#### [Provided material]
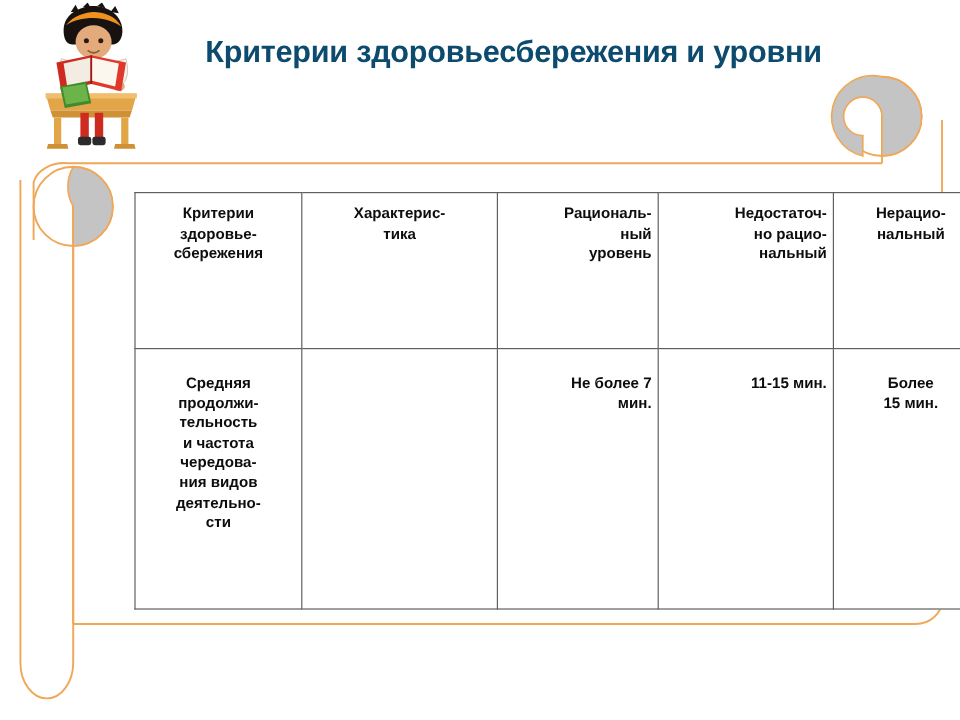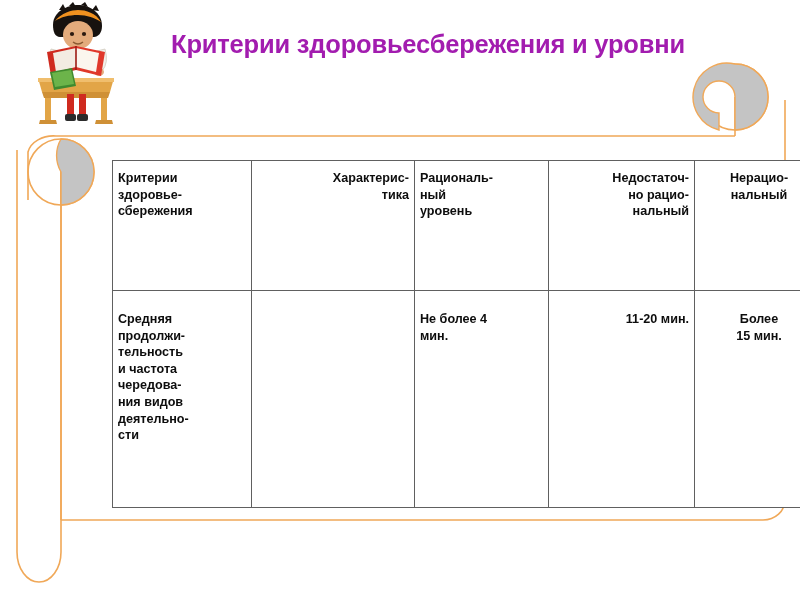--- a/index.html
+++ b/index.html
@@ -38,21 +38,21 @@
     height: 128px;
   }
 
   
   .title {
     position: absolute;
     left: 108px;
     top: 28px;
     width: 640px;
     text-align: center;
-    color: #a21caf;
+    color: #0c4a6e;
     font-size: 25.5px;
     font-weight: bold;
     line-height: 1.33;
     letter-spacing: -0.2px;
   }
   .title .line { display: block; white-space: nowrap; }
   .title .line2 { padding-left: 10px; }
 
   
   .tbl-wrap {
@@ -72,23 +72,23 @@
     font-size: 12.6px;
     font-weight: bold;
     color: #0d0d0d;
     vertical-align: top;
     padding: 9px 5px 4px 5px;
     line-height: 1.32;
   }
   table.data tr.head td { height: 116px; }
   table.data tr.body td { height: 192px; padding-top: 20px; }
 
-  td.c0 { width: 128px; text-align: left;   padding-left: 10px; }
-  td.c1 { width: 152px; text-align: right; }
-  td.c2 { width: 123px; text-align: left; }
+  td.c0 { width: 128px; text-align: center;   padding-left: 10px; }
+  td.c1 { width: 152px; text-align: center; }
+  td.c2 { width: 123px; text-align: right; }
   td.c3 { width: 135px; text-align: right; }
   td.c4 { width: 118px; text-align: center; }
 
   .cell-txt { display: block; white-space: pre-line; }
 </style>
 </head>
 <body>
 
 <div class="slide">
 
@@ -206,25 +206,25 @@
 и частота
 чередова-
 ния видов
 деятельно-
 сти</span>
           </td>
           <td class="c1">
             <span class="cell-txt"></span>
           </td>
           <td class="c2">
-            <span class="cell-txt">Не более 4
+            <span class="cell-txt">Не более 7
 мин.</span>
           </td>
           <td class="c3">
-            <span class="cell-txt">11-20 мин.</span>
+            <span class="cell-txt">11-15 мин.</span>
           </td>
           <td class="c4">
             <span class="cell-txt">Более
 15 мин.</span>
           </td>
         </tr>
       </tbody>
     </table>
   </div>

#### [What to do]
Drop the pictures and copy the data exactly.

#### [Answer space]
--- a/index.html
+++ b/index.html
@@ -38,21 +38,21 @@
     height: 128px;
   }
 
   
   .title {
     position: absolute;
     left: 108px;
     top: 28px;
     width: 640px;
     text-align: center;
-    color: #a21caf;
+    color: #0c4a6e;
     font-size: 25.5px;
     font-weight: bold;
     line-height: 1.33;
     letter-spacing: -0.2px;
   }
   .title .line { display: block; white-space: nowrap; }
   .title .line2 { padding-left: 10px; }
 
   
   .tbl-wrap {
@@ -72,23 +72,23 @@
     font-size: 12.6px;
     font-weight: bold;
     color: #0d0d0d;
     vertical-align: top;
     padding: 9px 5px 4px 5px;
     line-height: 1.32;
   }
   table.data tr.head td { height: 116px; }
   table.data tr.body td { height: 192px; padding-top: 20px; }
 
-  td.c0 { width: 128px; text-align: left;   padding-left: 10px; }
-  td.c1 { width: 152px; text-align: right; }
-  td.c2 { width: 123px; text-align: left; }
+  td.c0 { width: 128px; text-align: center;   padding-left: 10px; }
+  td.c1 { width: 152px; text-align: center; }
+  td.c2 { width: 123px; text-align: right; }
   td.c3 { width: 135px; text-align: right; }
   td.c4 { width: 118px; text-align: center; }
 
   .cell-txt { display: block; white-space: pre-line; }
 </style>
 </head>
 <body>
 
 <div class="slide">
 
@@ -206,25 +206,25 @@
 и частота
 чередова-
 ния видов
 деятельно-
 сти</span>
           </td>
           <td class="c1">
             <span class="cell-txt"></span>
           </td>
           <td class="c2">
-            <span class="cell-txt">Не более 4
+            <span class="cell-txt">Не более 7
 мин.</span>
           </td>
           <td class="c3">
-            <span class="cell-txt">11-20 мин.</span>
+            <span class="cell-txt">11-15 мин.</span>
           </td>
           <td class="c4">
             <span class="cell-txt">Более
 15 мин.</span>
           </td>
         </tr>
       </tbody>
     </table>
   </div>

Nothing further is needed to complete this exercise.